** TASK DIRECTIONS **
Exactly as they appear below, repeat the lines from the one with "- We investigated" through the one with "- In het kader". Drop every picture.

(Before and after images)
┏━━

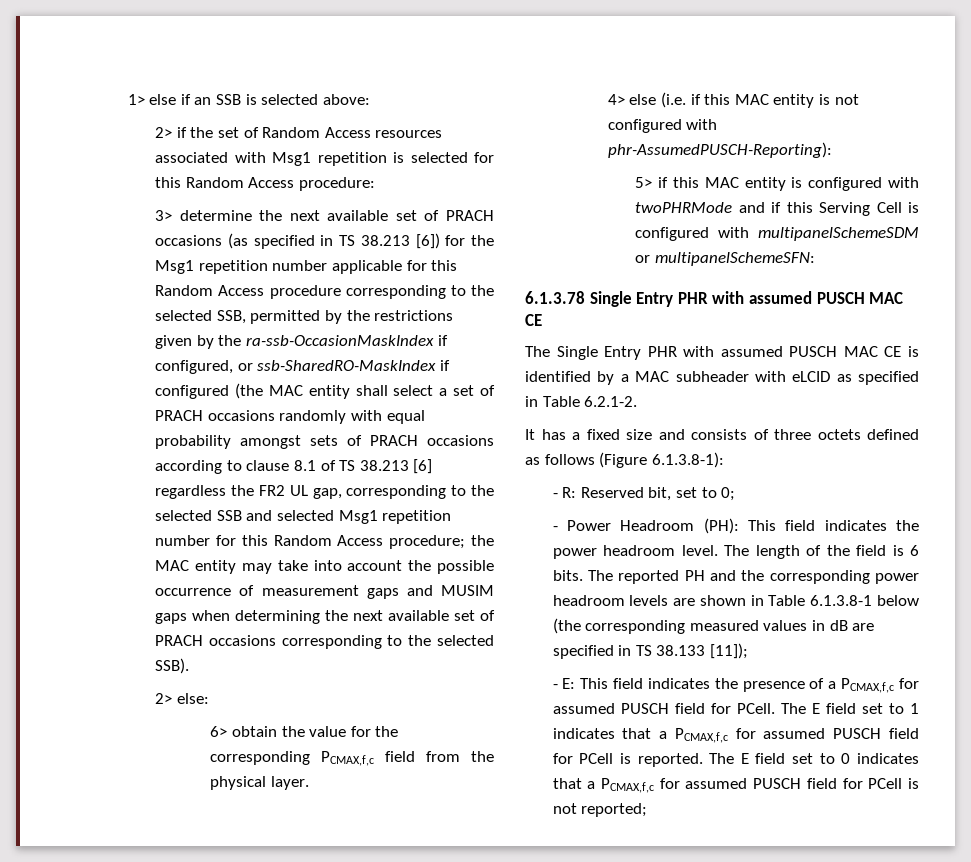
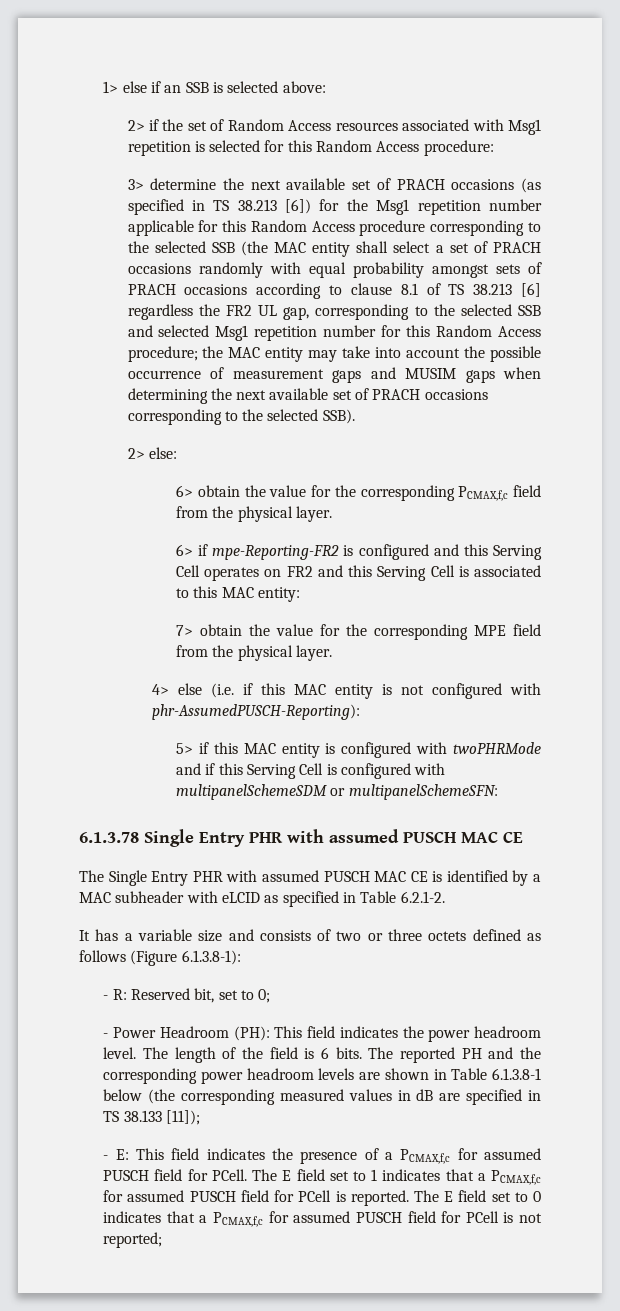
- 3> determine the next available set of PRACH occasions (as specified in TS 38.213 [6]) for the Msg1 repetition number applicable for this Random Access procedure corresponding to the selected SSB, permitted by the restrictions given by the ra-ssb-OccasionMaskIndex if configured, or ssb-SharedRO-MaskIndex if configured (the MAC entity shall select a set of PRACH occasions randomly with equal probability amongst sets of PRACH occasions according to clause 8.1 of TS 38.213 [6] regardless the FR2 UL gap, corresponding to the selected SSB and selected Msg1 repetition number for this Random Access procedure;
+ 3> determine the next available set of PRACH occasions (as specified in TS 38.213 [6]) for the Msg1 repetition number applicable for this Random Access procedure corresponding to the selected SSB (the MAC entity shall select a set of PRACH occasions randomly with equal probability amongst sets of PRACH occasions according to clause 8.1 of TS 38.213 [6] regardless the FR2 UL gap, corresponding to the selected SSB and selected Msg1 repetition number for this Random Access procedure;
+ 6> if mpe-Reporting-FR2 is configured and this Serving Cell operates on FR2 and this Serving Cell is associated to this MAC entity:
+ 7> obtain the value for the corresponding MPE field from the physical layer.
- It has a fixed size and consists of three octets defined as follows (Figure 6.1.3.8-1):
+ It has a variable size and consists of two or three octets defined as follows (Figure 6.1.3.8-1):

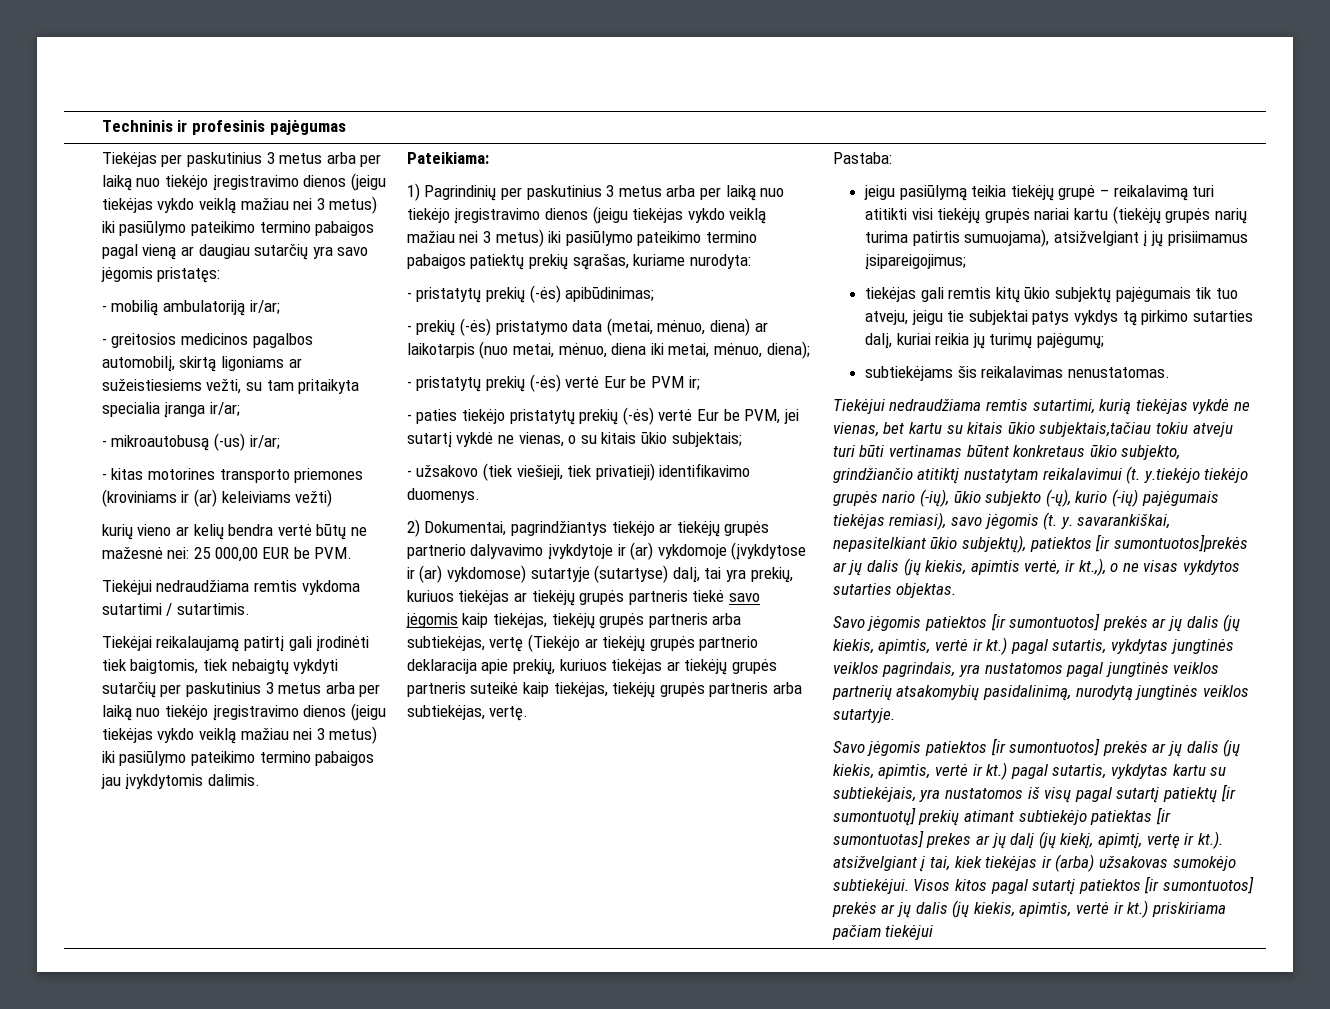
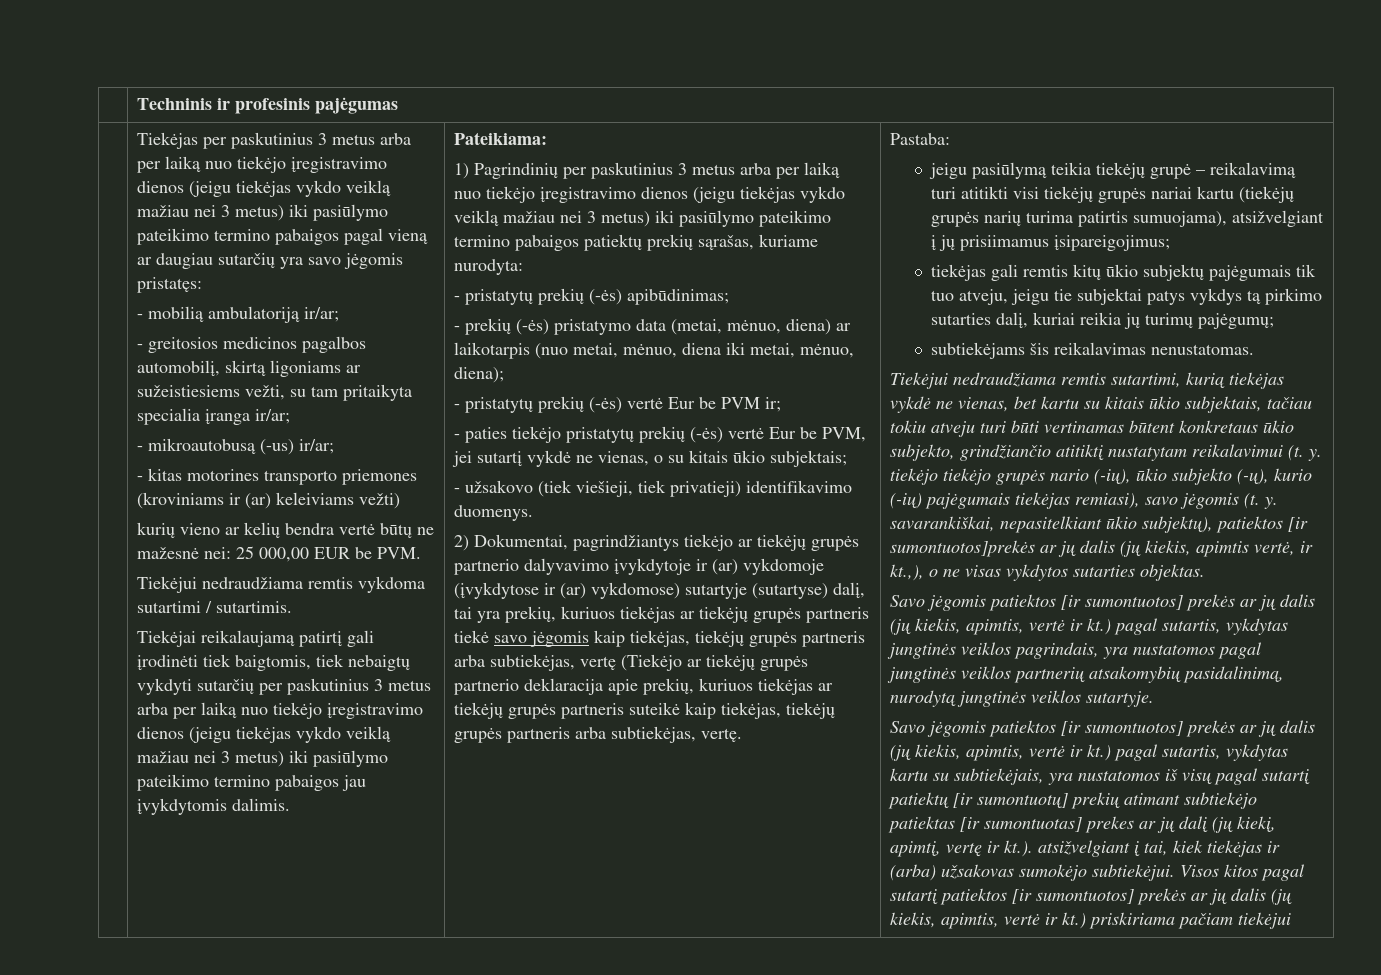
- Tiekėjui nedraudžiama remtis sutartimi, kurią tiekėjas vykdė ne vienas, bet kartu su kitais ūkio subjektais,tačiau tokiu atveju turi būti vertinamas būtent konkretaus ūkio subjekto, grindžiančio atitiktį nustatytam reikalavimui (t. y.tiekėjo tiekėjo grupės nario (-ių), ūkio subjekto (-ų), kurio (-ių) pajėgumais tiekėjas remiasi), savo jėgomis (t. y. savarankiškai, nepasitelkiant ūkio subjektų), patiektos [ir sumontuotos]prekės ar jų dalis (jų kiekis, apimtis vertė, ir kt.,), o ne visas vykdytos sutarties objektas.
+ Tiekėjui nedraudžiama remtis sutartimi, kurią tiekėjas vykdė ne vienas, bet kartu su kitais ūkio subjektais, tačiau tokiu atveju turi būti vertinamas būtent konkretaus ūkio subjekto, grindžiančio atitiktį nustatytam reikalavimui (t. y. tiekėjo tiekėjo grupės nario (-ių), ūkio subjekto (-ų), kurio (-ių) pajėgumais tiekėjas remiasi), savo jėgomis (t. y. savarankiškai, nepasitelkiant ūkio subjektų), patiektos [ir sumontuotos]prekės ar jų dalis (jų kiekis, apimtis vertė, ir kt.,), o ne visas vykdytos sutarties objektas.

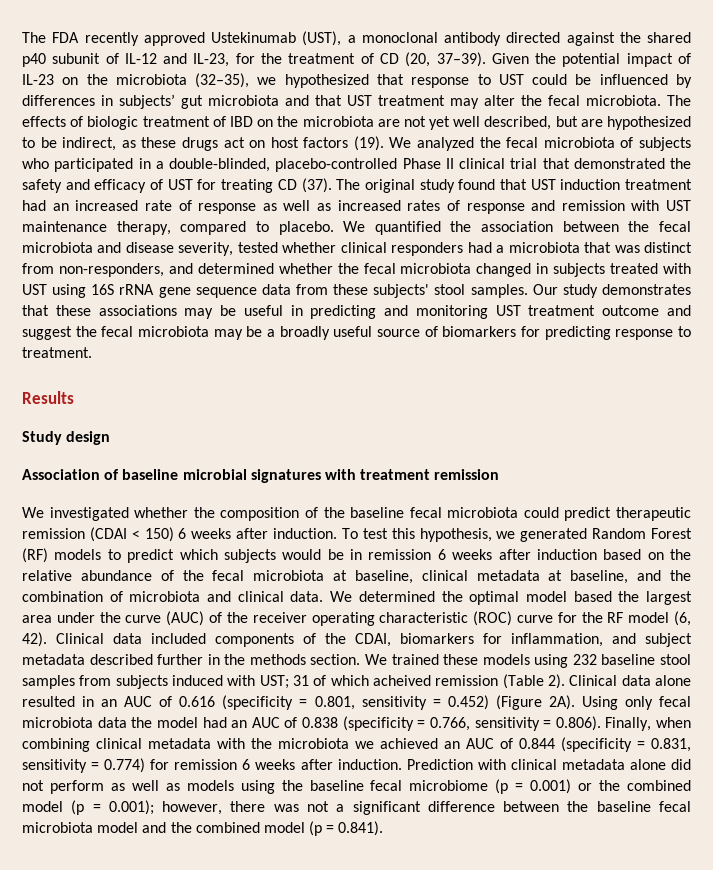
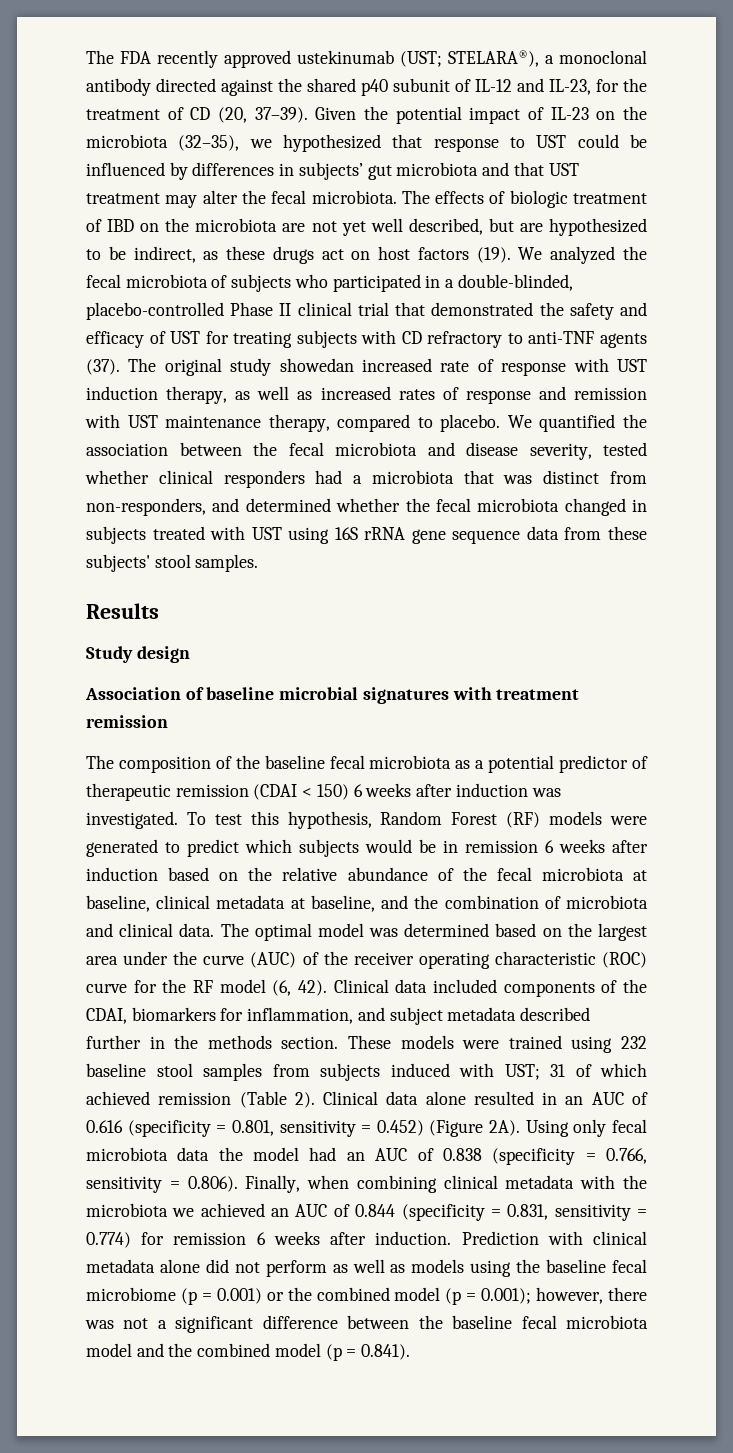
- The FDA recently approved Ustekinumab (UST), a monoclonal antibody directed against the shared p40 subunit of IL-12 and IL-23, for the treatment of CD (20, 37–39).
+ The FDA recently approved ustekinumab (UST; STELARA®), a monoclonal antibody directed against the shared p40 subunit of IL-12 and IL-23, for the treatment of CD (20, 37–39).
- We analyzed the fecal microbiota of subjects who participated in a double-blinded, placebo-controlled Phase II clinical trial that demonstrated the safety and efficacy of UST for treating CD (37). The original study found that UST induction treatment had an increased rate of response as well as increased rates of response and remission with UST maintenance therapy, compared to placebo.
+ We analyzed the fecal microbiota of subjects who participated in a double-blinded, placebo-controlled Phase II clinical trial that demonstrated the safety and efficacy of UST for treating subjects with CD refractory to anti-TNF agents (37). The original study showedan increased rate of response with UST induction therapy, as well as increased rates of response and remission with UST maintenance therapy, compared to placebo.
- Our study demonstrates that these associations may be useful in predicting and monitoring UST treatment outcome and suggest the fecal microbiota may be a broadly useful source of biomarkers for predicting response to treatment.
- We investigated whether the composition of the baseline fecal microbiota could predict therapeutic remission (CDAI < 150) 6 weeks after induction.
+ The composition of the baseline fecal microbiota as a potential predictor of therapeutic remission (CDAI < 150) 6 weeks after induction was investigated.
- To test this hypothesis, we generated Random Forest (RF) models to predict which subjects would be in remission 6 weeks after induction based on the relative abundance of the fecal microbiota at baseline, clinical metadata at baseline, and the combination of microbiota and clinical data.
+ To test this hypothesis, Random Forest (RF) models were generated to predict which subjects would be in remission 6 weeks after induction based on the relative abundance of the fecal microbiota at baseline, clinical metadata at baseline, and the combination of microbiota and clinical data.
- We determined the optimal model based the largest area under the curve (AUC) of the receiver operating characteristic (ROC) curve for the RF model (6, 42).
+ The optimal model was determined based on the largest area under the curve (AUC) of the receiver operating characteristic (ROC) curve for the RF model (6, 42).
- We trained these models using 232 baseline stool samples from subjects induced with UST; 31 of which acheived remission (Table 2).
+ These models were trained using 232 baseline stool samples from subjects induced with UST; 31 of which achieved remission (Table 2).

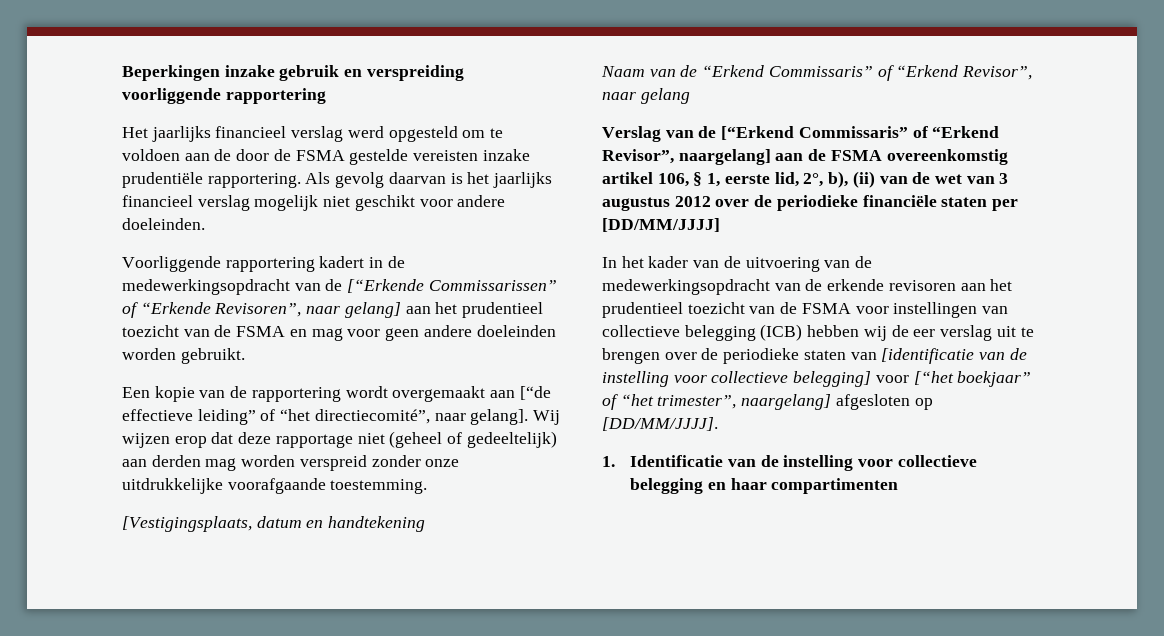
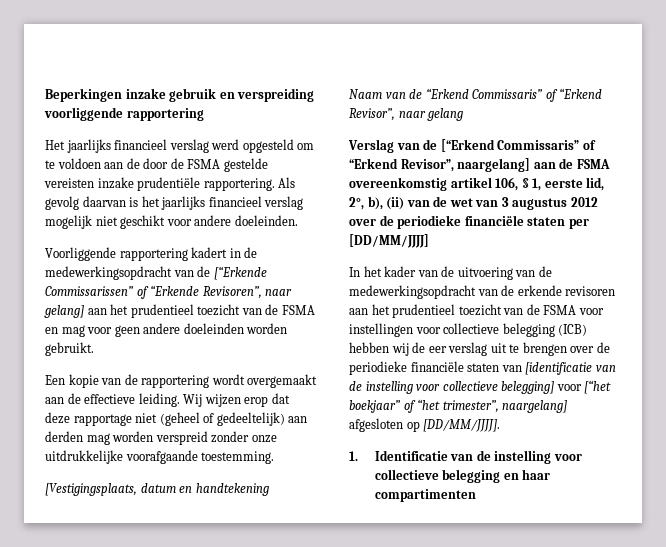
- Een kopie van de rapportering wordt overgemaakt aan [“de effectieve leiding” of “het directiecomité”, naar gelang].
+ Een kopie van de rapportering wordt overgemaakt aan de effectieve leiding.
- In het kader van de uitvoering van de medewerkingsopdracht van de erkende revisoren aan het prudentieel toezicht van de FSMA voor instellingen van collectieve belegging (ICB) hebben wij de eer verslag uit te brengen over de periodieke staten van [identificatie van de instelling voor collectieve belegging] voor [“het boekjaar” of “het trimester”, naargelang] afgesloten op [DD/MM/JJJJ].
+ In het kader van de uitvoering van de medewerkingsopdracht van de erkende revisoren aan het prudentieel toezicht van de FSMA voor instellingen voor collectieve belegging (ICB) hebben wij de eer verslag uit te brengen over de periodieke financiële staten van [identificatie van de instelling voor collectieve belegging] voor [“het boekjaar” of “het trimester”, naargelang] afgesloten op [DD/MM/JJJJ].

┗━━

** ANSWER TO THE PROBLEM **
- We investigated whether the composition of the baseline fecal microbiota could predict therapeutic remission (CDAI < 150) 6 weeks after induction.
+ The composition of the baseline fecal microbiota as a potential predictor of therapeutic remission (CDAI < 150) 6 weeks after induction was investigated.
- To test this hypothesis, we generated Random Forest (RF) models to predict which subjects would be in remission 6 weeks after induction based on the relative abundance of the fecal microbiota at baseline, clinical metadata at baseline, and the combination of microbiota and clinical data.
+ To test this hypothesis, Random Forest (RF) models were generated to predict which subjects would be in remission 6 weeks after induction based on the relative abundance of the fecal microbiota at baseline, clinical metadata at baseline, and the combination of microbiota and clinical data.
- We determined the optimal model based the largest area under the curve (AUC) of the receiver operating characteristic (ROC) curve for the RF model (6, 42).
+ The optimal model was determined based on the largest area under the curve (AUC) of the receiver operating characteristic (ROC) curve for the RF model (6, 42).
- We trained these models using 232 baseline stool samples from subjects induced with UST; 31 of which acheived remission (Table 2).
+ These models were trained using 232 baseline stool samples from subjects induced with UST; 31 of which achieved remission (Table 2).

- Een kopie van de rapportering wordt overgemaakt aan [“de effectieve leiding” of “het directiecomité”, naar gelang].
+ Een kopie van de rapportering wordt overgemaakt aan de effectieve leiding.
- In het kader van de uitvoering van de medewerkingsopdracht van de erkende revisoren aan het prudentieel toezicht van de FSMA voor instellingen van collectieve belegging (ICB) hebben wij de eer verslag uit te brengen over de periodieke staten van [identificatie van de instelling voor collectieve belegging] voor [“het boekjaar” of “het trimester”, naargelang] afgesloten op [DD/MM/JJJJ].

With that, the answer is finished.